Die Fraktion BÜB+ hatte das im Vorfeld getan. Sie formulierte schriftlich, dass sie einen Zusatz in der Hauptsatzung beantrage. Und zwar sollten, so ihr Antrag, beschließende Gemeinderatsausschüsse „grundsätzlich“ öffentlich tagen (von begründeten Ausnahmen abgesehen). Sie sollten nicht nur öffentlich tagen „können“, wie es in der Baden-Württembergischen Gemeindeordnung steht. Damit solle der Spielraum des Vorsitzenden, also OB Zeitler oder Baubürgermeister Längin, die über öffentlich oder nichtöffentlich entscheiden, eingeengt werden.

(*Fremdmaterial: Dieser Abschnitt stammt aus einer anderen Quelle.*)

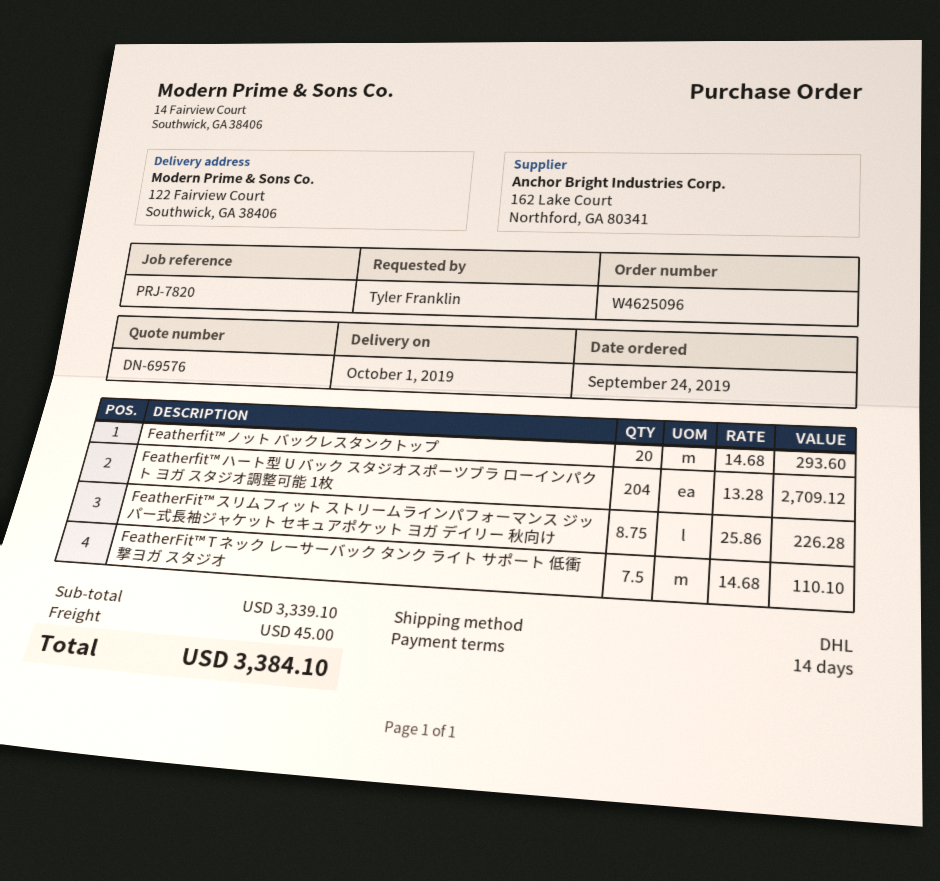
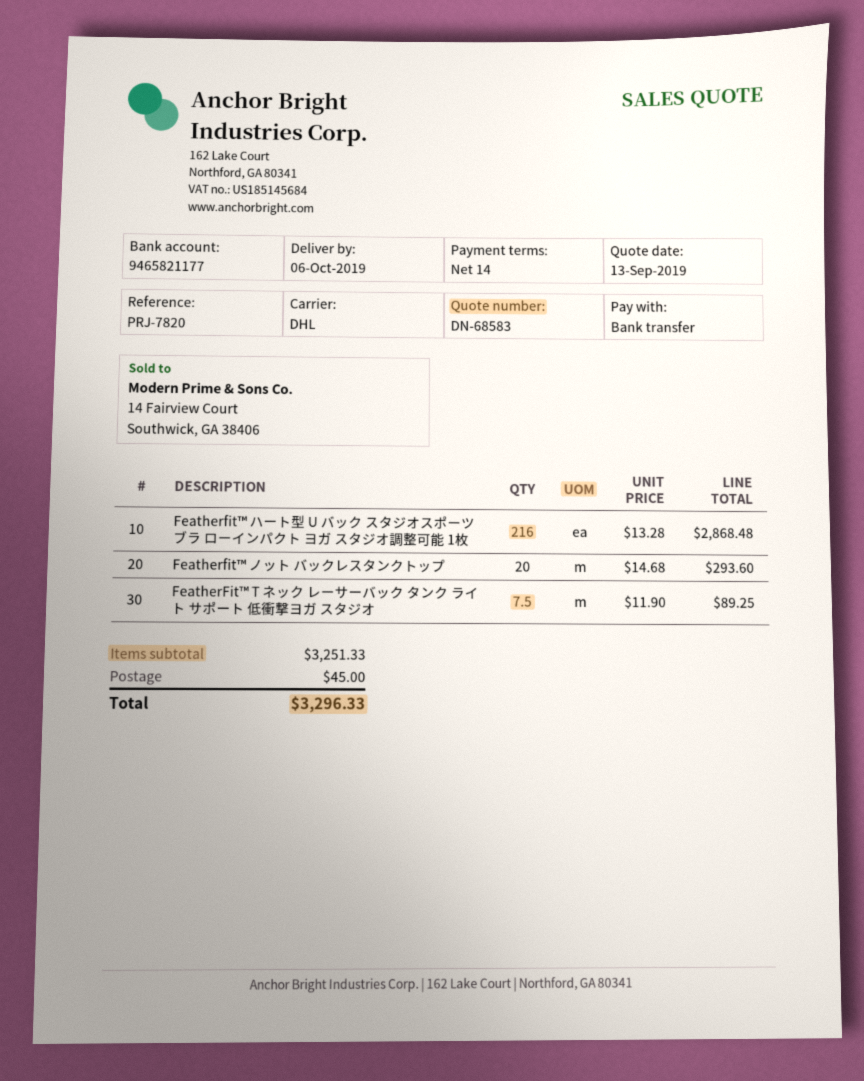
quote number: DN-69576 -> DN-68583
delivery date: 2019-10-01 -> 2019-10-06
Featherfit™ ハート型 U バック スタジオスポーツブラ ローインパクト ヨガ スタジオ調整可能 1枚: 204 x 13.28 = 2709.12 -> 216 x 13.28 = 2868.48
FeatherFit™ スリムフィット ストリームラインパフォーマンス ジッパー式長袖ジャケット セキュアポケット ヨガ デイリー 秋向け: 8.75 x 25.86 = 226.28 -> none
FeatherFit™ T ネック レーサーバック タンク ライト サポート 低衝撃ヨガ スタジオ: 7.5 x 14.68 = 110.10 -> 7.5 x 11.90 = 89.25
subtotal: 3339.10 -> 3251.33
total: 3384.10 -> 3296.33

Biniossek: Es braucht längeren Atem

Hinter dem Änderungsantrag steckt der Wille von BÜB+, die Ratsdebatten frühzeitig ans Licht der Öffentlichkeit zu bringen, um so die Bürger in Entscheidungen mit einbeziehen zu können, bevor sie gefallen sind. Roland Biniossek (BÜB+) eröffnete die Debatte mit den Worten, dass zwar viele Fraktionen im Kommunalwahlkampf mit mehr Transparenz und Öffentlichkeit für sich geworben hätten, er aber nicht damit rechne, dass ihr Antrag auf Anhieb durchgehen werde. „Dafür braucht es wohl einen längeren Atem.“

Alexander Bruns: Verstoß gegen Gemeindeordnung

OB Jan Zeitler trat dem Antrag in der Sitzung mit dem Argument entgegen, dass die Gemeindeordnung über der städtischen Hauptsatzung steht. Die Stadt dürfe keine Satzung beschließen, mit der die Baden-Württembergische Gemeindeordnung ausgehebelt wird. Darüber hinaus sei noch immer verantwortungsbewusst mit der Frage von Öffentlichkeit umgegangen worden, was Bionissek stark in Zweifel zieht. Alexander Bruns (CDU-Stadtrat), promovierter Rechtswissenschaftler, sprang dem OB zur Seite. „Jede Form der Einschränkung des Ermessens des Vorsitzenden ist mit der Gemeindeordnung unvereinbar. Wenn wir hier etwas beschließen müssen, was dieses Ermessen einschränkt, verstößt es gegen die Gemeindeordnung und der OB müsste es rechtlich beanstanden.“

OB Zeitler: „Jetzt wird es mir zu unübrsichtlich“

Offenbar war Zeitler der Meinung, dass ihm das Gremium, abgesehen von der BÜB+, widerspruchslos folgen werde und dass damit die Satzung ohne weitere Änderungen beschlossen würde. Doch machte Marga Lenski (LBU/Die Grünen) einen Kompromissvorschlag für eine Ergänzung in der Hauptsatzung: Demnach solle nicht „grundsätzlich“, aber „in der Regel“ öffentlich in den Ausschüssen getagt werden. Und nachdem zuvor schon Architekt Jörg Bohm (CDU) in einer Detailfrage zu Bausachen eine Änderung beantragt hatte, die rechtlich auf die Schnelle für Zeitler und Längin nicht bewertbar war, sagte Zeitler: „Jetzt wird es mir zu unübersichtlich.“ Er vertagte.

Darin wiederum erkannte Biniossek einen Rechtsverstoß. Er ist der Meinung, dass nicht der OB, sondern nur der Gemeinderat per Beschluss eine Beratung von der Tagesordnung absetzen dürfe.